– Bonjour

– Bonsoir, on est le soir alors on dit bonsoir.

– Oui en effet, excusez moi.

– Alors vous vous êtes enfin décidé ?

– Je suis revenu en tout cas.

– Parlez alors. J’attendrai autant de temps qu’il le faudra.

– Ce sentiment. Je ne l’avais jamais ressenti avant… Du moins pas autant. Je suis coincé, étouffé par cette peur et haine envers moi même qui me bloque depuis plusieurs années. Et j’agis de façon incohérente. J’abandonne. Je ne sais plus avancer et je me sens seul. On me sert la gorge, le ventre et j’ai mal. Je suis perdu dans ce labyrinthe où je suis le maître et l’esclave.
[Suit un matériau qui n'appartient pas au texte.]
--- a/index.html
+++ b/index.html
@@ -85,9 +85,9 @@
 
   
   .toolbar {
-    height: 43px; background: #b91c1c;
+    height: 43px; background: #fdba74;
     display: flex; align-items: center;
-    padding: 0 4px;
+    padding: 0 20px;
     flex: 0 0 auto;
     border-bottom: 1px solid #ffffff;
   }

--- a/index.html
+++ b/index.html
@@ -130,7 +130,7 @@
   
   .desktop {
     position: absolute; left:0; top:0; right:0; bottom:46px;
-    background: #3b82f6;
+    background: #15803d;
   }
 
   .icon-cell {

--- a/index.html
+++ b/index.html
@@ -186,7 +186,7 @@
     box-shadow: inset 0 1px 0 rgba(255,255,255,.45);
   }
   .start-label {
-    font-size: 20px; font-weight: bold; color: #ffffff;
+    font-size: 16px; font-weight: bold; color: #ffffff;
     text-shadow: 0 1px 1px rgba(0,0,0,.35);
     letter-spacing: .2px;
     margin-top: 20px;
– Décrivez moi ce labyrinthe s’il vous plait.

– Je suis entré, j’ai suivi les chemins qui venaient à moi, j’ai fais des choix. Je ne reculais pas et j’étais décidé, sûr de moi même à découvrir cet inconnu. Je suis quelqu’un de très curieux et qui déteste la routine vous savez, c’est pour cela que je change souvent de direction, que je voyage un peu partout en France. J’ai fais de belles rencontres et jamais je ne regretterai.

– Qu’est ce qui a posé soucis alors ?

– Un jour j’ai arrêté d’avancer. J’ai continué tout droit en gardant le choix de changer de direction. J’ai laissé les problèmes là où ils étaient, au fil du temps je m’alourdissais jusqu’à ce point où j’ai regardé derrière moi.  Je ne voyais que ténèbres, je les voyais ces silhouettes autour de moi… me regardant. Ils m’ont traversé le cœur, les poumons. Je n’arrivais plus à respirer, je voyais disparaître mes pieds, puis mes jambes. Puis je me suis retourné. Plus de chemins. Un feuillage est apparût.. Je me suis assis et ils ont continué. Ils continuent encore. Jusqu’à ce que je ne me reconnaisse plus, je ne peux même plus distinguer la moindre sorti. J’ai peur de ne plus voir la lumière et disparaître à jamais. Je suis confronté à tous ces problèmes sans contrôle et je suis détruis. De jour en jour je me meurs…

– Jusqu’à aujourd’hui ? Vous vous êtes donc réellement décidé ?

– Je ne sais juste plus et je ne sais pas pourquoi je suis encore là à vous dire cela.

– Moi je sais.

– Je ne vous connais pas plus que ça. Je ne distingue même pas votre visage. Tout est devenu flou et j’aimerai apercevoir un chemin que je pourrai emporter.

– Il y en a un.

– Où ça ?

– Là. Regardez derrière vous. Un peu plus bas.

– Mais ils seront toujours là ?

– Peut être bien. Mais vous ne ressentirez plus rien. Réfléchissez-y.

– Oui.

– A bientôt.

– Je ne sais pas.

So dark is my light…
My demons were so right
to leave me here…
So painful my fight
as every night when I lay down to sleep.
I listen to my heart,
expecting it to stop its beating.
But every morning sun
wakes up the sadness in me once again.